Frontera (web crawling)

Frontera
Original author(s) Alexander Sibiryakov, Javier Casas
Developer(s) Scrapinghub Ltd., GitHub community
Initial release November 1, 2014 (2014-11-01)
Stable release
v0.7.0 / February 9, 2017 (2017-02-09)
Written in Python
Operating system OS X, Linux
Type web crawling
License BSD 3-clause license
Website github.com/scrapinghub/frontera

Frontera is an open source, web crawling framework implementing crawl frontier component and providing scalability primitives for web crawler applications.

Overview

The content and structure of the World Wide Web changes rapidly. Frontera is designed to be able to adapt quickly to these changes. Most large scale web crawlers operate in batch mode with sequential phases of injection, fetching, parsing, deduplication, and scheduling. This leads to a delay in updating the crawl when the web changes. The design is mostly motivated by the relatively low random access performance of hard disks compared to sequential access. Frontera instead relies on modern key value storage systems, using efficient data structures and powerful hardware to crawling, parsing and schedule indexing of new links concurrently. It's an open-source project designed to fit various use cases, with high flexibility and configurability.

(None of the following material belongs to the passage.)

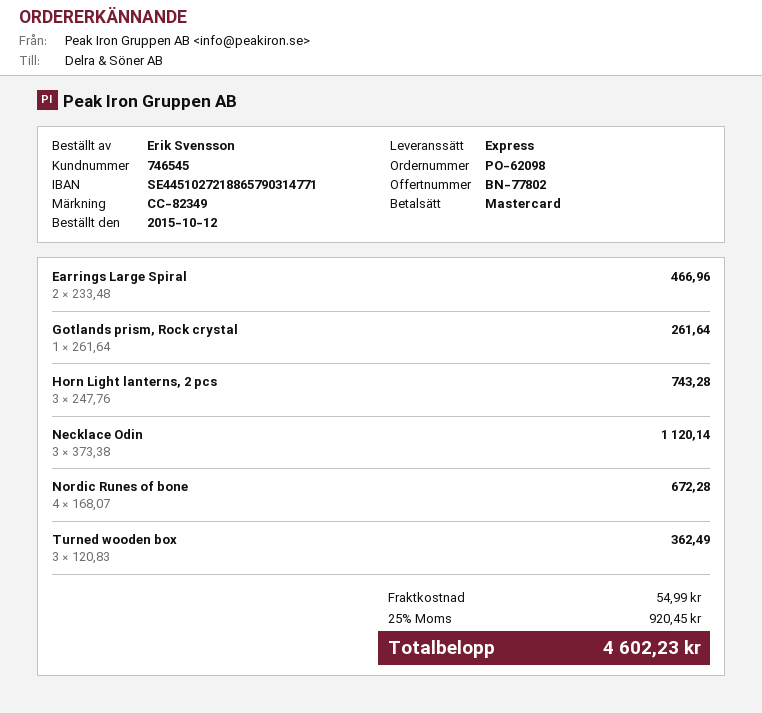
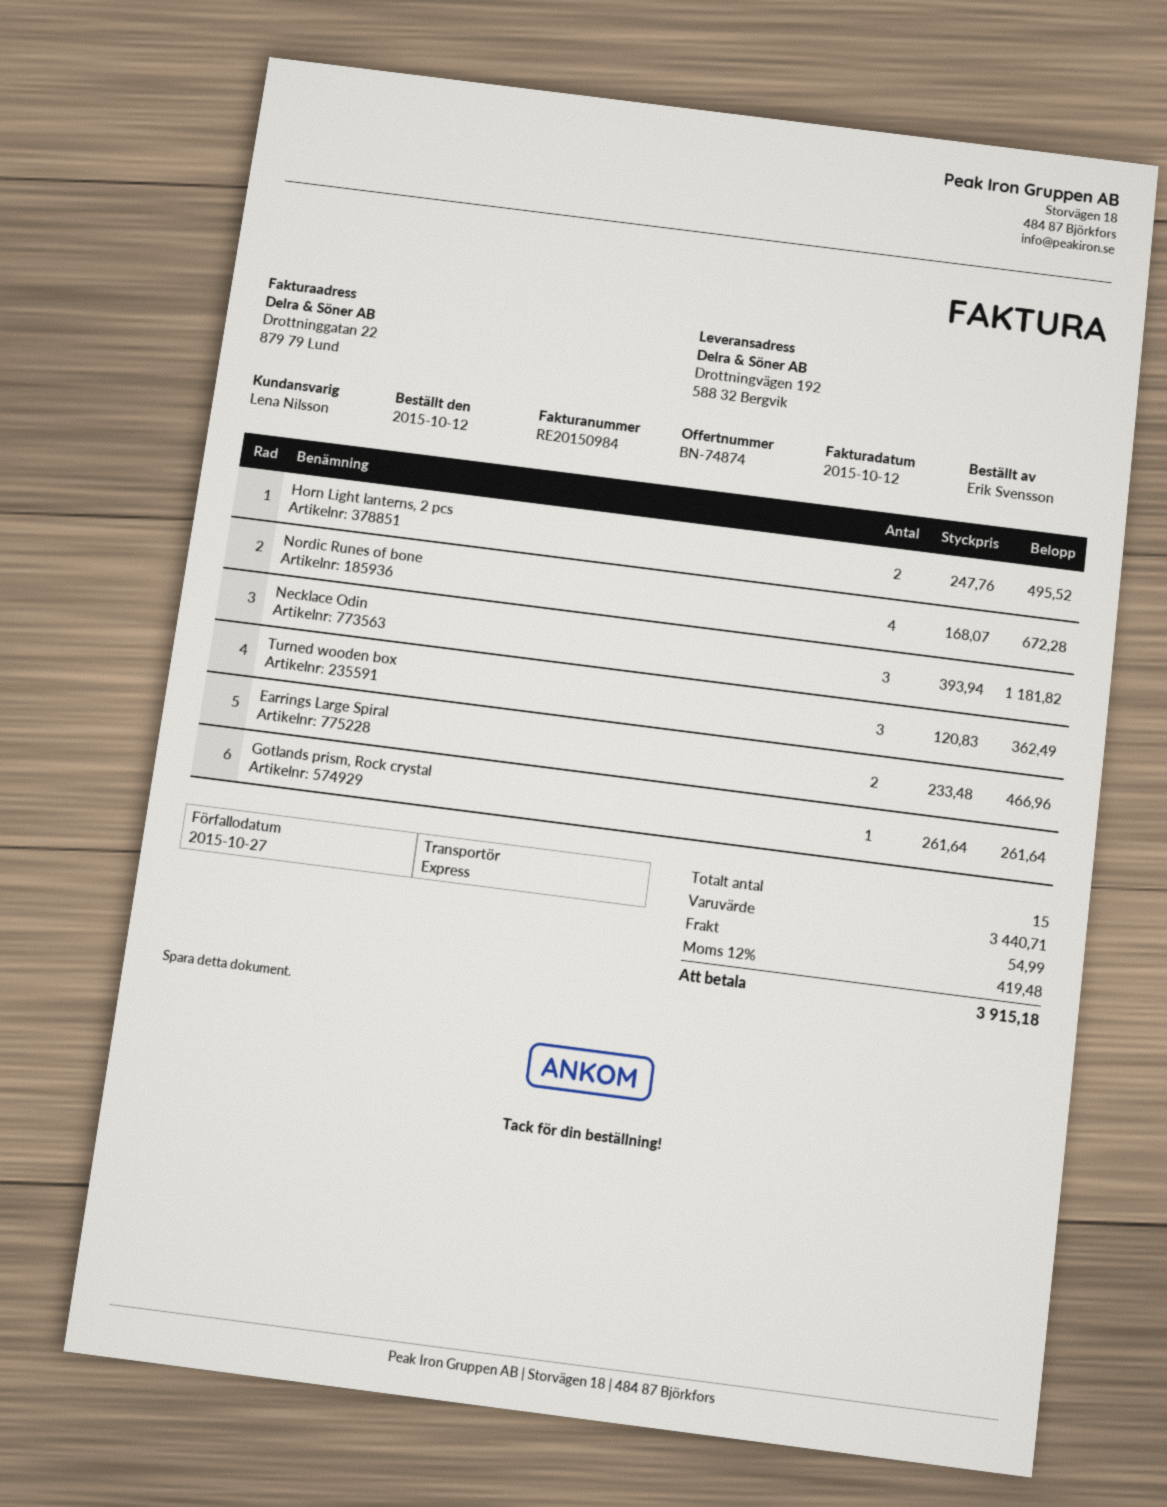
quote number: BN-77802 -> BN-74874
Horn Light lanterns, 2 pcs: 3 x 247.76 = 743.28 -> 2 x 247.76 = 495.52
Necklace Odin: 3 x 373.38 = 1120.14 -> 3 x 393.94 = 1181.82
tax: 25% = 920.45 -> 12% = 419.48
total: 4602.23 -> 3915.18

Large-scale web crawls are Frontera's only purpose. Its flexibility allows crawls of moderate size on a single machine with a few cores by leveraging single process and distributed spiders run modes.

Features

Frontera is written mainly in Python. Data transport and formats are well abstracted and out-of-box implementations include support of MessagePack, JSON, Kafka and ZeroMQ.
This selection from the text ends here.